1967 Mercury Comet Cyclone "R Code", one of 60 built that year with the 427 cubic inch (7.0 litre) FE side-oiler V8 and one of the 19 with a four-speed manual transmission.

The Mercury Comet has never attracted great interest from collectors because few were built with the more robust or exotic drive-trains found more frequently in both the competition from GM & Chrysler and the companion versions from Ford.  The mid-range performance package for the general market was the Comet Cyclone, introduced in 1964 to replace the Comet’s earlier S-22 option; neither were big sellers but they were not expensive to produce and remained profitable parts of the Mercury range.  In 1968, during the peak of the muscle car era, Mercury sought to promote the line, dropping the Comet name and promoting the machines as the “Cyclone”, now with quite potent engines although the emphasis clearly was drag racing rather than turning corners; the high performance package was now called the “Cyclone Spoiler”.  For the NASCAR circuits however, there was in 1969 the Cyclone Spoiler II, one of the so-called “aero cars”, the better known of which were the much more spectacular, be-winged Dodge Daytona (1969) and Plymouth Superbird (1970).  Chrysler’s cars looked radical to achieve what they did but the modifications which created the Mercury Cyclone Spoiler II and Ford Torino Talladega were so subtle as to be barely noticeable, the most effective being the increased slope on the lengthened nose, the flush grill and some changes which had the effect of lowering both the centre of gravity and the body.  The Ford and Mercury might have been a less spectacular sight than the Dodge or Plymouth but on the tracks the seeming slight tweaks did the job and both were among the fastest and most successful of their brief era.

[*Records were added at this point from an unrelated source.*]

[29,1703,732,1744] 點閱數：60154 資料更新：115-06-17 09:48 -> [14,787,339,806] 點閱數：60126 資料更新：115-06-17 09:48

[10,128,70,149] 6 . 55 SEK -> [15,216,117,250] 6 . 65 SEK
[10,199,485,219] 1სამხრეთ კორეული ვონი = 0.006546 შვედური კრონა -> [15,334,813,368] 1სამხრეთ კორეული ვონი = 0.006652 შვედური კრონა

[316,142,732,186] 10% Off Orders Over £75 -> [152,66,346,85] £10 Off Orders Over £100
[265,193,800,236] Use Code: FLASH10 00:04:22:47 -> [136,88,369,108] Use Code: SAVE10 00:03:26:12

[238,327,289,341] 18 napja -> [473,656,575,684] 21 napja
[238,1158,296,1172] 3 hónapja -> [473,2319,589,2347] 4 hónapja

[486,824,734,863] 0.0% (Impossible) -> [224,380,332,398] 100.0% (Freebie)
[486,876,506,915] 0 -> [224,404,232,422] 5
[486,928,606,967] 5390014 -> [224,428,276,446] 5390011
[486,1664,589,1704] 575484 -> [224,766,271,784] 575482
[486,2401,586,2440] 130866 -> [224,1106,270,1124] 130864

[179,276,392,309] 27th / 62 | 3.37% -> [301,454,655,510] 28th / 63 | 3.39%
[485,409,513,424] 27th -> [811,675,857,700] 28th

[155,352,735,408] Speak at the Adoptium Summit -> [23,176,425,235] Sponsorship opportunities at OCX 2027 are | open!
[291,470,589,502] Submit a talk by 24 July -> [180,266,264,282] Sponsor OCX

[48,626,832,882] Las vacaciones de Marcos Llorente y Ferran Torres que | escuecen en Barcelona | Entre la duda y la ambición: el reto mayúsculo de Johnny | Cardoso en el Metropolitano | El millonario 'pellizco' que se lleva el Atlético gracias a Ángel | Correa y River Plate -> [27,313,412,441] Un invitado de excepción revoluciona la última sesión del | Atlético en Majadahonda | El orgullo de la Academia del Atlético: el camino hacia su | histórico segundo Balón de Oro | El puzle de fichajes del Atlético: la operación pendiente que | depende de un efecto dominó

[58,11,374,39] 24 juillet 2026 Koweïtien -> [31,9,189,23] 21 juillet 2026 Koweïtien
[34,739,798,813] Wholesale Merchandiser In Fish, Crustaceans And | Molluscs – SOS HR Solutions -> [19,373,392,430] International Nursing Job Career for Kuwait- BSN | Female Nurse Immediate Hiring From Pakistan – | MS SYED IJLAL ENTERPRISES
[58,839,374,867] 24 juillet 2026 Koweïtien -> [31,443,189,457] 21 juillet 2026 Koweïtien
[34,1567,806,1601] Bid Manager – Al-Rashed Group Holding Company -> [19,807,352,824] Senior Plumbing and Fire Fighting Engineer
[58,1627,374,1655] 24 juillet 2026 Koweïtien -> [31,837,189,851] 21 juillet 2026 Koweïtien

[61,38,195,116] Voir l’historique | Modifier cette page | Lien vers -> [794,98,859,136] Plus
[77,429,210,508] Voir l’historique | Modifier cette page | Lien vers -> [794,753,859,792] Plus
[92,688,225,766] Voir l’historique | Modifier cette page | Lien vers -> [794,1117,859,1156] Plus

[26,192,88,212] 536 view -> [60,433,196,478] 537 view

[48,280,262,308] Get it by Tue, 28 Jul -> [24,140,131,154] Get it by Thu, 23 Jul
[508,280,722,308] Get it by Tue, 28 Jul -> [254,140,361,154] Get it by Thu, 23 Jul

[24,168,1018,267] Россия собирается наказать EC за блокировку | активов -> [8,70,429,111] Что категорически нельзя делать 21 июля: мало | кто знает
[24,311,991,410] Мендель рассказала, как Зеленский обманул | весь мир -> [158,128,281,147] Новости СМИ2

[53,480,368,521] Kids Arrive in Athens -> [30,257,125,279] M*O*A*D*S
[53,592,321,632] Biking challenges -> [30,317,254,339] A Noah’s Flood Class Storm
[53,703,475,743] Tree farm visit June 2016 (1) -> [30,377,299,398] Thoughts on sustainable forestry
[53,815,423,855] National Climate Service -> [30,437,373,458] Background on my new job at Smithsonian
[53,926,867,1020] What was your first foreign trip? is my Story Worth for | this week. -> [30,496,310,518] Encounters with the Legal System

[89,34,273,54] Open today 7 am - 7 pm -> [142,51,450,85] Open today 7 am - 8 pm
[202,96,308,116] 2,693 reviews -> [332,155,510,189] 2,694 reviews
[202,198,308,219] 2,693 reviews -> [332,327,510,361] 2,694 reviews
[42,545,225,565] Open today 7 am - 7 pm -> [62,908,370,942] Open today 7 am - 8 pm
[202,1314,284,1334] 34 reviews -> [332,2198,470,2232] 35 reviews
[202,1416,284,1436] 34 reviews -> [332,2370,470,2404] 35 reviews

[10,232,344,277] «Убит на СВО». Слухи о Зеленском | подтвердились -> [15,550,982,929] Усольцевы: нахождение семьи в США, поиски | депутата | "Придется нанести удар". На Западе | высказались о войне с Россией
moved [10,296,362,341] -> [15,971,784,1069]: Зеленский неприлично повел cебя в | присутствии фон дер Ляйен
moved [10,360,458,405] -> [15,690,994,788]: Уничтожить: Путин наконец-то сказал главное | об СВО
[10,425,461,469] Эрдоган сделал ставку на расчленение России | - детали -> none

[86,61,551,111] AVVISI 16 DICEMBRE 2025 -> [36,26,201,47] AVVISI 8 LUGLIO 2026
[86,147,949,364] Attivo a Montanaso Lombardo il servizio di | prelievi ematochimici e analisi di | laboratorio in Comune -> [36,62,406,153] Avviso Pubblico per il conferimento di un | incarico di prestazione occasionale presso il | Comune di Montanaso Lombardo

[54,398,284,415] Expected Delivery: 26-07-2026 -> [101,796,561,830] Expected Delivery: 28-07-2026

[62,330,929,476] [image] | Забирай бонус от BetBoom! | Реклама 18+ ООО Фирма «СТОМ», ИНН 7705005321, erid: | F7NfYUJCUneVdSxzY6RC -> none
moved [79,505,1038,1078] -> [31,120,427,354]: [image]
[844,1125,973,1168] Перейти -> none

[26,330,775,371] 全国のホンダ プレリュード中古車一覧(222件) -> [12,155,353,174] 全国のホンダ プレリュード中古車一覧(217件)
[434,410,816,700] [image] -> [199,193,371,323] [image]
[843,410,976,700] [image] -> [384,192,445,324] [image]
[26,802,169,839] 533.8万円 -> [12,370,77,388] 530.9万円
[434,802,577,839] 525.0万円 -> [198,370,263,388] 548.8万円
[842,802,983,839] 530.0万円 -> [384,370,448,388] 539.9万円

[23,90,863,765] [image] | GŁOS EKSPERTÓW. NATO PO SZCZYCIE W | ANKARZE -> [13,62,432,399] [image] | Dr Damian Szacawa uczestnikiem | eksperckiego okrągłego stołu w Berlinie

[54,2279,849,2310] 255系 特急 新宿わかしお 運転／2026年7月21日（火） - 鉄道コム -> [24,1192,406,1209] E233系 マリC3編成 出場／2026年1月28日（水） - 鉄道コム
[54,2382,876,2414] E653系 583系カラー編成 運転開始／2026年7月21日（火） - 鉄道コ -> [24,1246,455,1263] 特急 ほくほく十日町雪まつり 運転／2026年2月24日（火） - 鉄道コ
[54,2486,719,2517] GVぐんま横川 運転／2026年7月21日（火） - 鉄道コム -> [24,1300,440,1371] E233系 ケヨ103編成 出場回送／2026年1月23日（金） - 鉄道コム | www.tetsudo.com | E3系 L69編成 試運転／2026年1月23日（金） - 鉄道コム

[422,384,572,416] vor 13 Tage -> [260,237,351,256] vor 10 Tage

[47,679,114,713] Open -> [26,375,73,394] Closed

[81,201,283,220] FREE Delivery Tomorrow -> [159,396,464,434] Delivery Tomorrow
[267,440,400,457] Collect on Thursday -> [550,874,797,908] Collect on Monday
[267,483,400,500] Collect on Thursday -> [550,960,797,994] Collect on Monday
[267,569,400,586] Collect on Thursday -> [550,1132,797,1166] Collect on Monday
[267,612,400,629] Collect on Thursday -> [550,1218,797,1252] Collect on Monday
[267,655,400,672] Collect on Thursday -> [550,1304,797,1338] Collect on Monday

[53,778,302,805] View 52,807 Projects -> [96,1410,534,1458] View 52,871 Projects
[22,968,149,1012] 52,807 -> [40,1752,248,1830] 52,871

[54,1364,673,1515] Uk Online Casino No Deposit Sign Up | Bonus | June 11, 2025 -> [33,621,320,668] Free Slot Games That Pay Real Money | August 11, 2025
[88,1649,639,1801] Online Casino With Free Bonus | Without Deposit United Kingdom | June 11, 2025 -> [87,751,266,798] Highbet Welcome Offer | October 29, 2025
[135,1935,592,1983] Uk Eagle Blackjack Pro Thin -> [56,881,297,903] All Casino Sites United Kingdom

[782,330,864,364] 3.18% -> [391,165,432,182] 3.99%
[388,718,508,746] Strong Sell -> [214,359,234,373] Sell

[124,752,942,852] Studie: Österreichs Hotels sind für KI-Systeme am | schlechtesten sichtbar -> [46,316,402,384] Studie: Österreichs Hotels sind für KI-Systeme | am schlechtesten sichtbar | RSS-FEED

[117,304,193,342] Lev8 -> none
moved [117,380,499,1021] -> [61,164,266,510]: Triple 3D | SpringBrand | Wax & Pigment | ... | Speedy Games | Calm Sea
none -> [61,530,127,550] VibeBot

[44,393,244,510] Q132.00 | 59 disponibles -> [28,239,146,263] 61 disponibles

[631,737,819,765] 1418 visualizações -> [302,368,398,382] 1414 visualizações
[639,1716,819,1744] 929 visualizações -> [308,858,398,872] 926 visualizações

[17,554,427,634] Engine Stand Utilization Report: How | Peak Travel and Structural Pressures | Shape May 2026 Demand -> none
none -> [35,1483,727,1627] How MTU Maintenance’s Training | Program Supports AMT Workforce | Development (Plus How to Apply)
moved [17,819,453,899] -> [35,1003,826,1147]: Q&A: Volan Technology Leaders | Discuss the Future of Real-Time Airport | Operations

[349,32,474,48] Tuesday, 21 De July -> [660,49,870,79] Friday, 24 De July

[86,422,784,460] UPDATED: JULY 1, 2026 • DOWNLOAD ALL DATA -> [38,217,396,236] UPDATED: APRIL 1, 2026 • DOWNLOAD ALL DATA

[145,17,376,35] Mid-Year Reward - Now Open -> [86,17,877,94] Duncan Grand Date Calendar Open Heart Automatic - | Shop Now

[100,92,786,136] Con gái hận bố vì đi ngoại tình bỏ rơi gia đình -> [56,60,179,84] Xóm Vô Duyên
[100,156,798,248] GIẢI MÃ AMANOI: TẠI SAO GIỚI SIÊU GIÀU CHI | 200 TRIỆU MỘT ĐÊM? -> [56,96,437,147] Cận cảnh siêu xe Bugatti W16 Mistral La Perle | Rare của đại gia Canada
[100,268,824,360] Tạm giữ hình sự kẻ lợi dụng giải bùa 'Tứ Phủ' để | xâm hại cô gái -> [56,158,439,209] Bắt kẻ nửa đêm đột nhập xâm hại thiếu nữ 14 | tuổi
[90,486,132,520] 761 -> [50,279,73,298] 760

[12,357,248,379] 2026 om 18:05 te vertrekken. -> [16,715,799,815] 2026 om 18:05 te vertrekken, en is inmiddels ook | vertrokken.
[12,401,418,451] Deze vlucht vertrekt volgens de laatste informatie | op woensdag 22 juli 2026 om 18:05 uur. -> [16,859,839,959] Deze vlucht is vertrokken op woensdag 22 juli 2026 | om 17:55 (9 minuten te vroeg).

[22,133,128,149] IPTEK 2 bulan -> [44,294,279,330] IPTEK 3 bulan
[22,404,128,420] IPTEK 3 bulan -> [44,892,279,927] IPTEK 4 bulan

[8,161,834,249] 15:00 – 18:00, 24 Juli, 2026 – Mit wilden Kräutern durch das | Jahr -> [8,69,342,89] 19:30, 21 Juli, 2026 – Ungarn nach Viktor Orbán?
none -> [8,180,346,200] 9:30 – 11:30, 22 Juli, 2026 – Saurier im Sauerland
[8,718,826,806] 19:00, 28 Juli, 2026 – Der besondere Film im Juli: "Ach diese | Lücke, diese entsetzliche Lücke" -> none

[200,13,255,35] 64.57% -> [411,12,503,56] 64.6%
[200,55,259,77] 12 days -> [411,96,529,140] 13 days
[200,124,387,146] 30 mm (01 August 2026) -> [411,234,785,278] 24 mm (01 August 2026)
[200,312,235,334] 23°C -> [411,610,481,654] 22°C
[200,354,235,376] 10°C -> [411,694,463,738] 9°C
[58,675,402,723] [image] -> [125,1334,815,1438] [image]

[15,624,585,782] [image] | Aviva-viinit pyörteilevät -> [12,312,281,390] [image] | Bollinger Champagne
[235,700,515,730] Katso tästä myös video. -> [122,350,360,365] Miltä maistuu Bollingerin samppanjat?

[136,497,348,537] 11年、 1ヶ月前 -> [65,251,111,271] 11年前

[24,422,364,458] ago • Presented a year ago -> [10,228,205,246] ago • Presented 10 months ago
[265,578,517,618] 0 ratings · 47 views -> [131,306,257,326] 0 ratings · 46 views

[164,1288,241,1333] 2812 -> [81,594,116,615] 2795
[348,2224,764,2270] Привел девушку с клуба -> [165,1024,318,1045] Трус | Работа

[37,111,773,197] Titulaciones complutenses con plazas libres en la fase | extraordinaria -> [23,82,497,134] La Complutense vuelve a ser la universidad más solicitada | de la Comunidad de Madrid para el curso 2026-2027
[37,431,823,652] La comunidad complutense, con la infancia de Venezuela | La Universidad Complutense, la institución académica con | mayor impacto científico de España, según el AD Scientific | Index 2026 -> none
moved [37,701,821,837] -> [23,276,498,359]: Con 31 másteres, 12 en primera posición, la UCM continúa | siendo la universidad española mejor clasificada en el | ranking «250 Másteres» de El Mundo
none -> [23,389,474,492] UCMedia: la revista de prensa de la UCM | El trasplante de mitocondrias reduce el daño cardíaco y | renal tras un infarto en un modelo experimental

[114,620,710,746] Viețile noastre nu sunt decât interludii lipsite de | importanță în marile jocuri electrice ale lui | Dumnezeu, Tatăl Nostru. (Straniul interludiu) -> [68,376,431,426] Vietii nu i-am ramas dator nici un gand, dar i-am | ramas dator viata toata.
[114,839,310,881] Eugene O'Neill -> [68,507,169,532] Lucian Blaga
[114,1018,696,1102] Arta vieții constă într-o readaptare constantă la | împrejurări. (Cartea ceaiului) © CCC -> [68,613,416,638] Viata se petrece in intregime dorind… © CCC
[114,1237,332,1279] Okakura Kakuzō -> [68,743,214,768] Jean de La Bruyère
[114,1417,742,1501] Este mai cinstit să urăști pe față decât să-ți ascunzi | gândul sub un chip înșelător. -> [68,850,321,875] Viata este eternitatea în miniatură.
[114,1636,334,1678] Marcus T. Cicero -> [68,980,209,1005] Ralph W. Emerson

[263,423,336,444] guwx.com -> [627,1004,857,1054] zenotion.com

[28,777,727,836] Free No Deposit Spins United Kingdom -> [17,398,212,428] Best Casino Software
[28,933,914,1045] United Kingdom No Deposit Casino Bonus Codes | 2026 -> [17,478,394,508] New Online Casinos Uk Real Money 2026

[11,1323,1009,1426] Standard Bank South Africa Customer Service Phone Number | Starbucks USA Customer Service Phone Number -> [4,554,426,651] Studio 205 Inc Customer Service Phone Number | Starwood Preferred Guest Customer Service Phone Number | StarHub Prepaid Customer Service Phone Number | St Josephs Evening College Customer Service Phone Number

1969 Mercury Cyclone Spoiler II (slab-sided but slippery, left), 1970 Mercury Cyclone Spoiler (sleek but less aerodynamic than its predecessor, centre) and the aborted 1970 Mercury Cyclone Spoiler II (handicapped out of contention by NASCAR, right).   

In 1970, just how aerodynamic was the 1969 Cyclone Spoiler was proved when the racing teams tried the new model which, although it looked sleek, was not as aerodynamically efficient and noticeably slower.  That might seem something of an own goal but Ford were blindsided by NASCAR’s decision to render the low-volume “aero cars” uncompetitive by restricting them to the use of 305 cubic inch (5.0 litre) engines while the conventional bodies were permitted to use the full 430 (7.0).  Thus the aerodynamic modifications planned for the 1970 Torino and Cyclone never entered production.  Of the two prototype Cyclone Spoiler IIs built, one survives revealing a nose which was in its own way as radical as those earlier seen on the Plymouth and Dodge.  In the collector market, the aero cars are much sought but the Cyclones are the least valued which may seem strange because they were on the circuits among the most successful of the era.  Market analysts attribute this to (1) the Cyclone Spoiler II (and Torino Talladega) being visually much less eye-catching than the wild-looking pair from Chrysler and (2) the Cyclone Spoiler II being sold only with a modest 351 cubic inch (5.8 litre) engine whereas the Fords ran 428s (7.0) and the Chryslers 440 (7.2) & 426 (6.9) units, the latter a version of the engine actually used in the race cars.

The highly qualified Kate Upton (b 1992) was in 2014 featured in a Sports Illustrated session filmed in a "vomit comet" (a modified Boeing 727 with a padded interior).